Cairo Activists Use Facebook to Rattle Regime

By David Wolman

FRIDAY 24 OCTOBER Ff_facebook3_f


Ahmed Maher is using Facebook to try to topple the government of Egypt.
Photo: Joerg Klaus

July 23, 2008. Under the scorching sun on a beach
in Alexandria, Egypt, a few dozen political activists snap digital
pictures and chatter nervously. Many of them wear matchingwhite
T-shirts emblazoned with the image of a fist raised in solidarity and
the words "April 6 Youth" splashed across the back. A few of them get
to work constructing a giant kite out of bamboo poles and a sheet of
plastic painted to look like the Egyptian flag. Most are in their
twenties, some younger; one teenage girl wears a teddy bear backpack.

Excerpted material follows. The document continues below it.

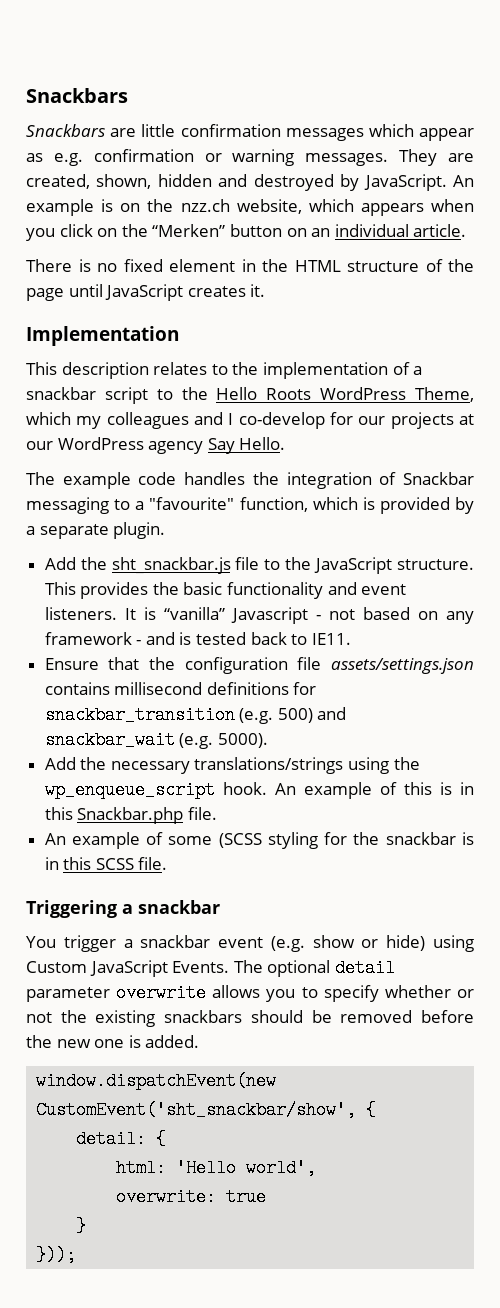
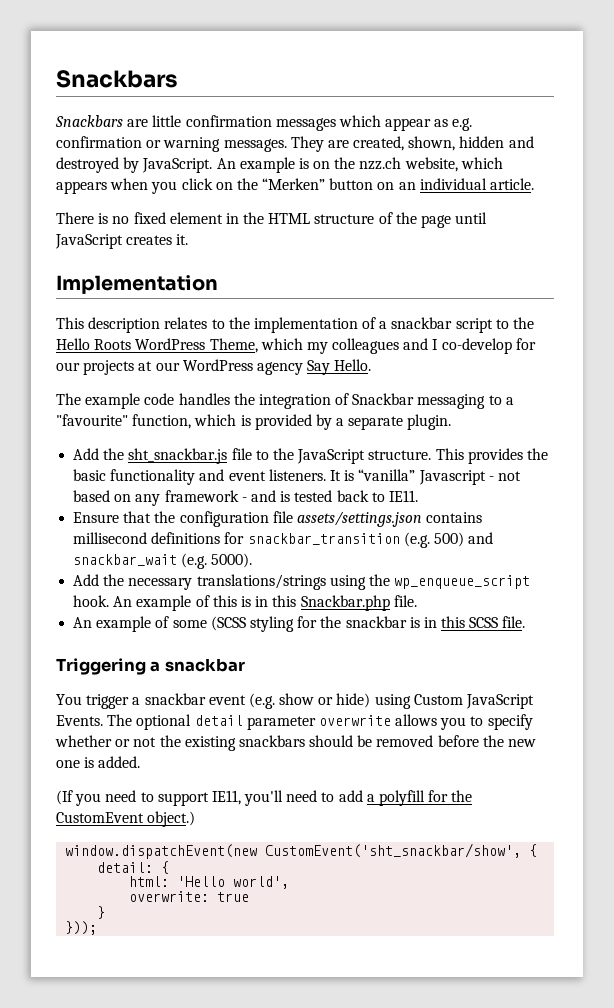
(200, 1041) none -> [56,790,473,806] [56,811,196,827] // (If you need to support IE11, you'll need to add a polyfill for the CustomEvent object.)

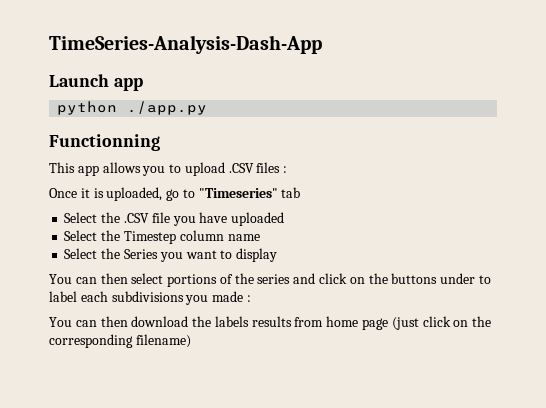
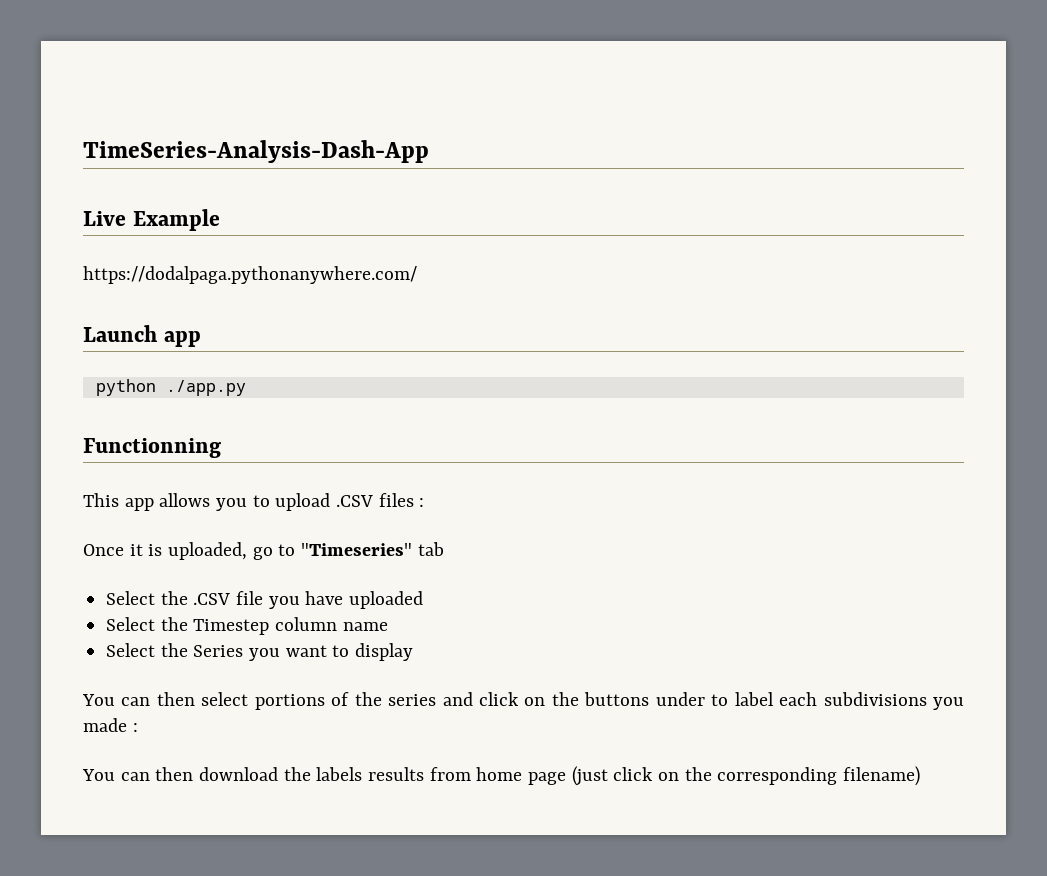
(322, 44) none -> [83,209,220,231] [83,266,417,284] // Live Example // https://dodalpaga.pythonanywhere.com/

Before the group can get the kite aloft, and well before they have a
chance to distribute their pro-democracy leaflets, state security
agents swarm across the sand. The cops shout threats to break up what
is, by Western standards, a tiny demonstration.

The activists disperse from the beach, feeling hot and frustrated;
they didn't even get a chance to fly their kite. Joining up with other
friends, they walk together toward the neighborhood of Loran, singing
patriotic songs.

Then, as they turn down another street, a group of security agents
jump out of nowhere. It's a coordinated assault that explodes into a
frenzy of punches and shoves. There are screams and grunts as about a
dozen kids fall or are knocked to the ground. The other 30 or so
scatter, sprinting for blocks in all directions before slowing enough
to send each other hurried text messages: Where are you? What happened?

Those who didn't get away are hustled into a van and two cars. The security men are shouting at them: "Where is Ahmed Maher?"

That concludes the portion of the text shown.